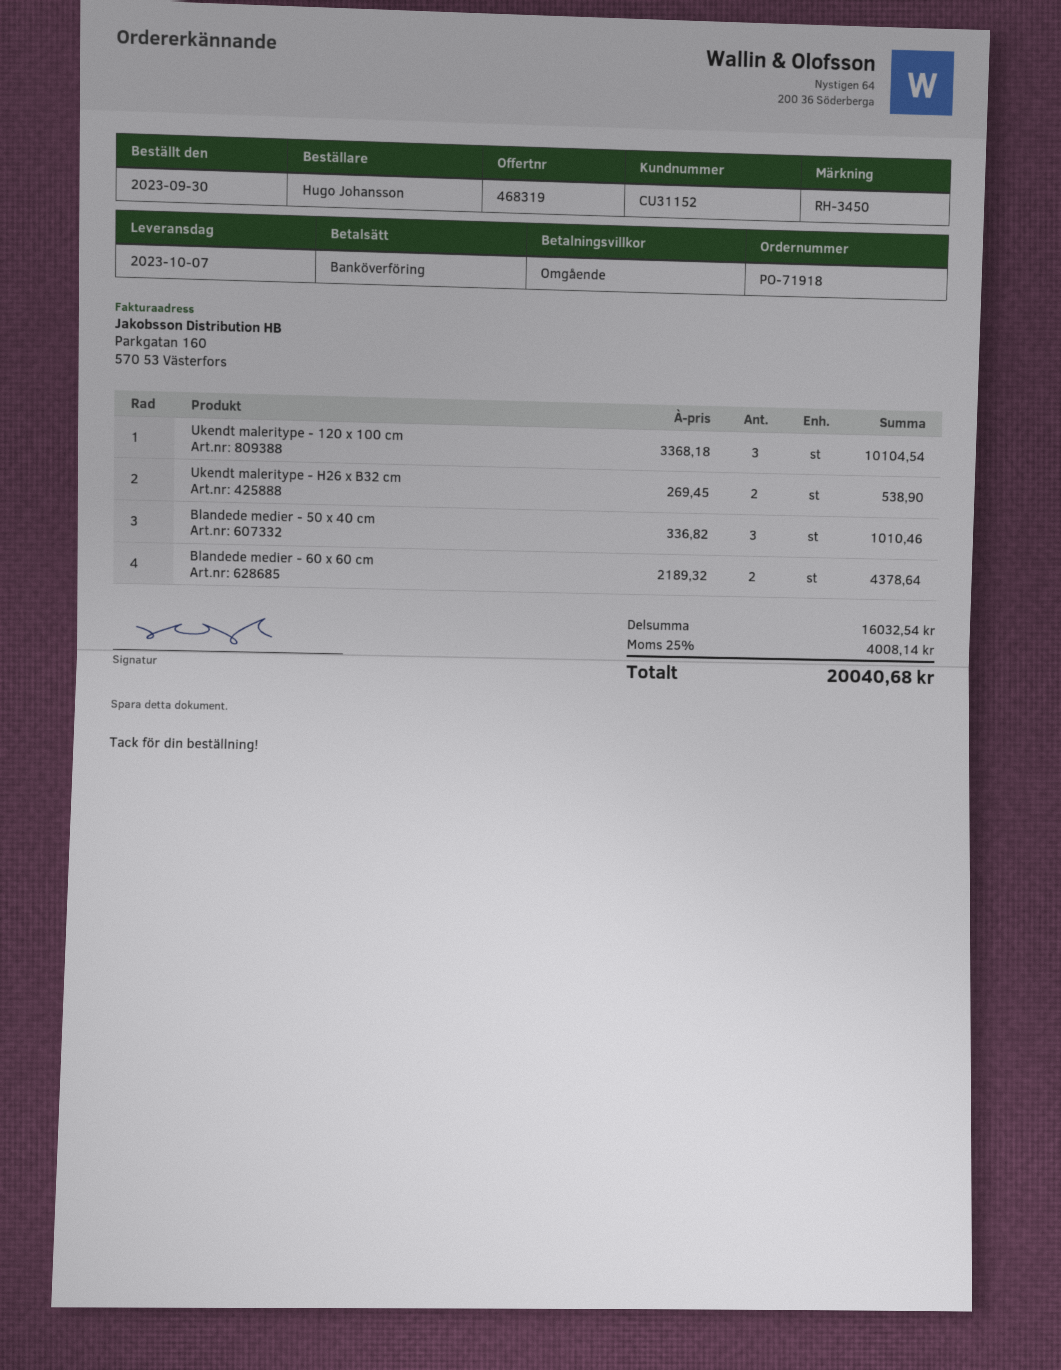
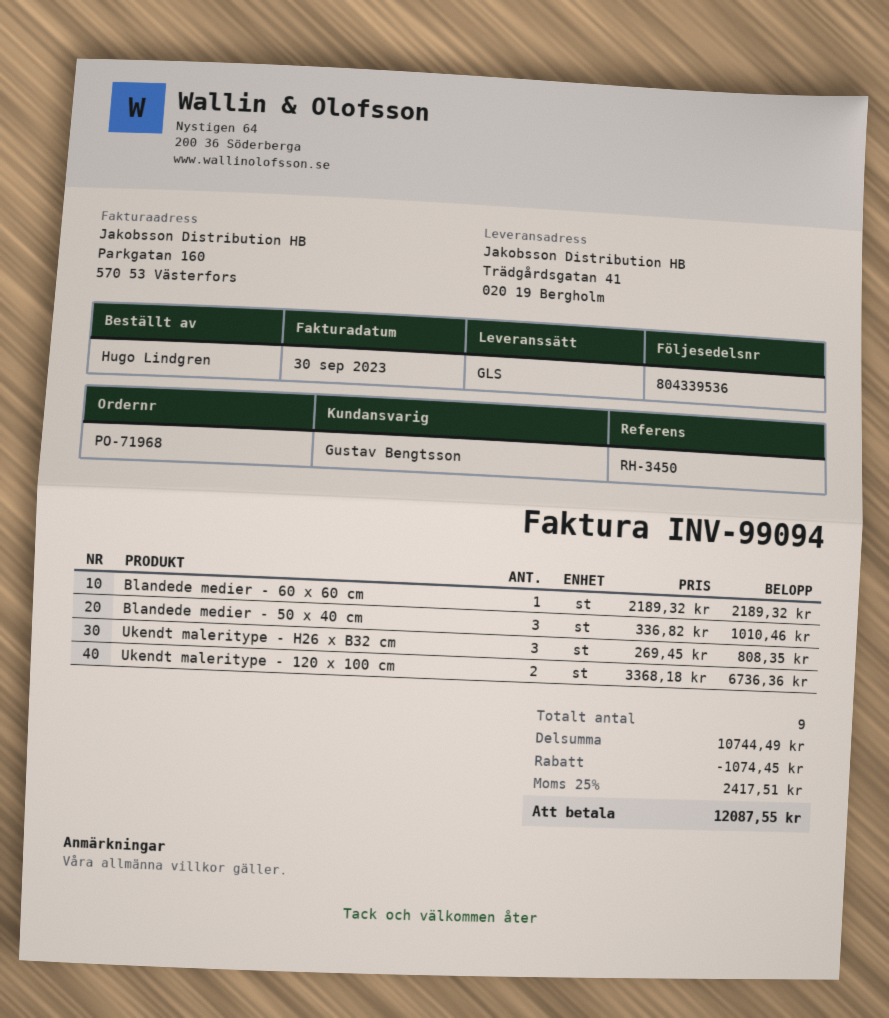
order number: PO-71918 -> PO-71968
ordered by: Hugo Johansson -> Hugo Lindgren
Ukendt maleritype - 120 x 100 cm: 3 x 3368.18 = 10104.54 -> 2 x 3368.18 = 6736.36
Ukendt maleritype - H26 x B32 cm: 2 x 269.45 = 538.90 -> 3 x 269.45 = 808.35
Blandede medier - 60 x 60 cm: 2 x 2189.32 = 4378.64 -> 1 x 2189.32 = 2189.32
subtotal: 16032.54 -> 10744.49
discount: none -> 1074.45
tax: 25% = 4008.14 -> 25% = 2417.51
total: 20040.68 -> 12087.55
...
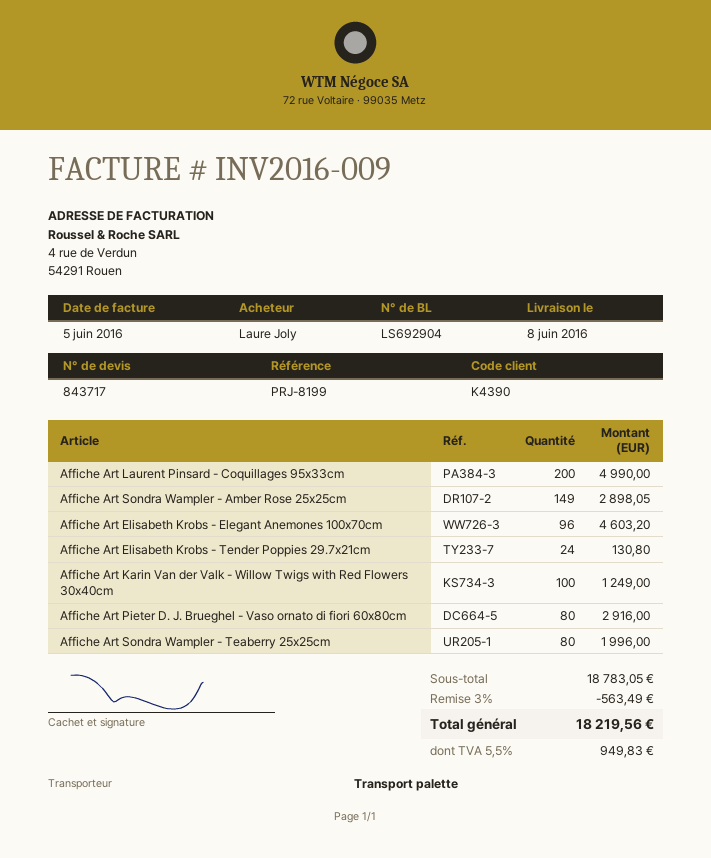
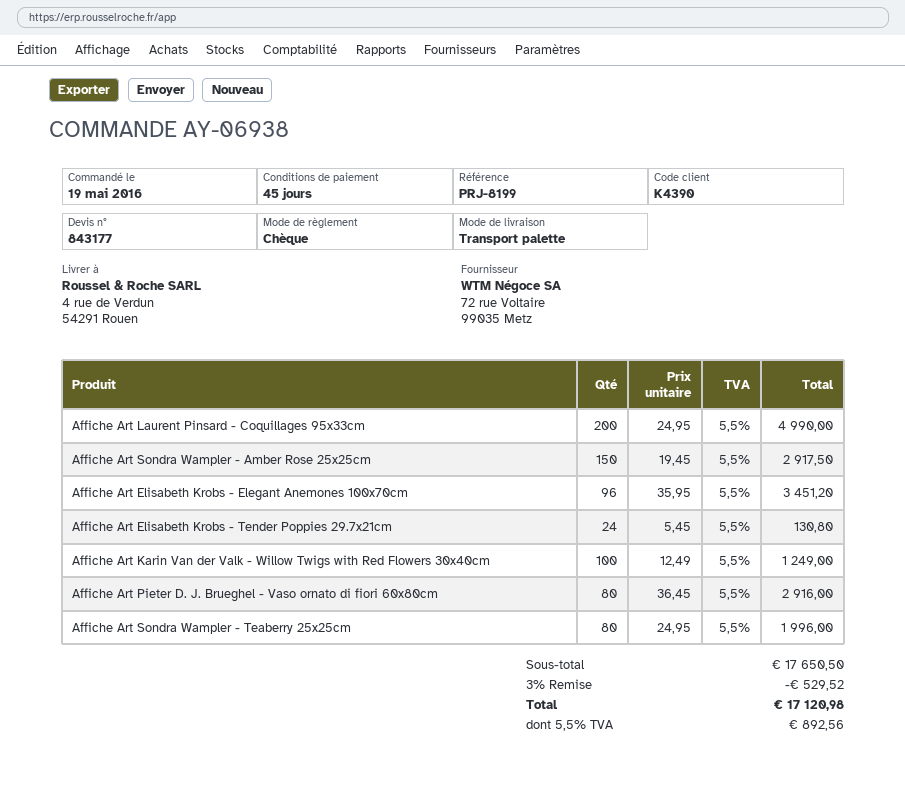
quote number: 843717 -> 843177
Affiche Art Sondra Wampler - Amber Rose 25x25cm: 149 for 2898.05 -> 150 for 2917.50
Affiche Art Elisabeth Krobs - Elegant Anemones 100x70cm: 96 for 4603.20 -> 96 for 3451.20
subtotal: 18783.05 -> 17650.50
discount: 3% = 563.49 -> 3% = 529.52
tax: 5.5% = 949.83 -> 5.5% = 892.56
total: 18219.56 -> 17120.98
* * *
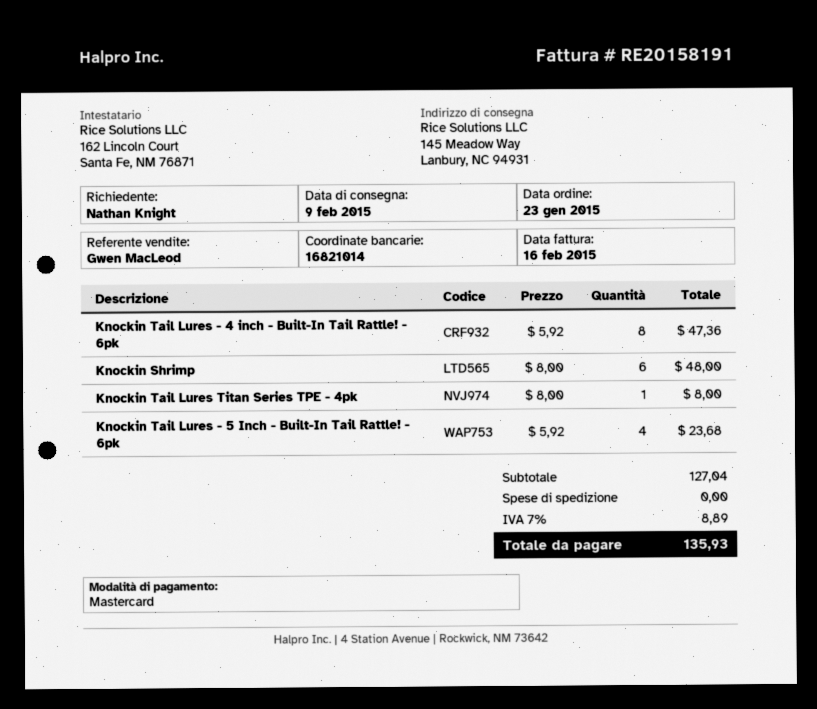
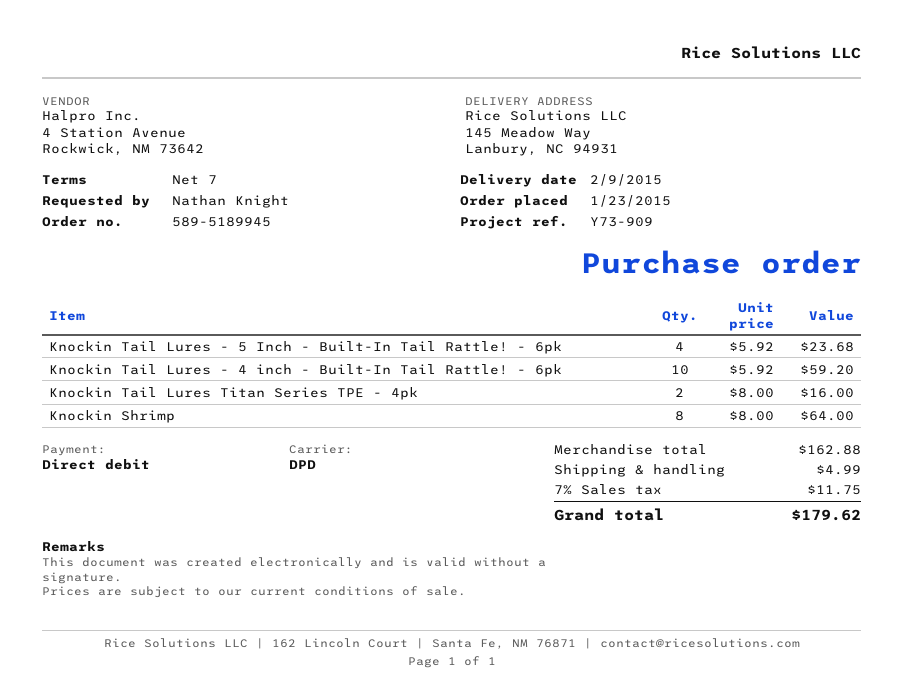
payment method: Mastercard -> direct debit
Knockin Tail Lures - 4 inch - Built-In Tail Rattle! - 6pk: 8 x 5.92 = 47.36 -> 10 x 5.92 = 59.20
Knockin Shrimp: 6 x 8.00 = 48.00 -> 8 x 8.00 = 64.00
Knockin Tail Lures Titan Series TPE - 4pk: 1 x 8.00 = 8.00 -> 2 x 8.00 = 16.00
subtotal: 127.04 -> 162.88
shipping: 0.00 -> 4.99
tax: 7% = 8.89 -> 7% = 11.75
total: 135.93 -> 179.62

**Activity**
Repeat the entries above verbatim, but only from the line that has "ordered by: Hugo Johansson -> Hugo Lindgren" down to the line that has "total: 20040.68 -> 12087.55", inclusive.

**Response box**
ordered by: Hugo Johansson -> Hugo Lindgren
Ukendt maleritype - 120 x 100 cm: 3 x 3368.18 = 10104.54 -> 2 x 3368.18 = 6736.36
Ukendt maleritype - H26 x B32 cm: 2 x 269.45 = 538.90 -> 3 x 269.45 = 808.35
Blandede medier - 60 x 60 cm: 2 x 2189.32 = 4378.64 -> 1 x 2189.32 = 2189.32
subtotal: 16032.54 -> 10744.49
discount: none -> 1074.45
tax: 25% = 4008.14 -> 25% = 2417.51
total: 20040.68 -> 12087.55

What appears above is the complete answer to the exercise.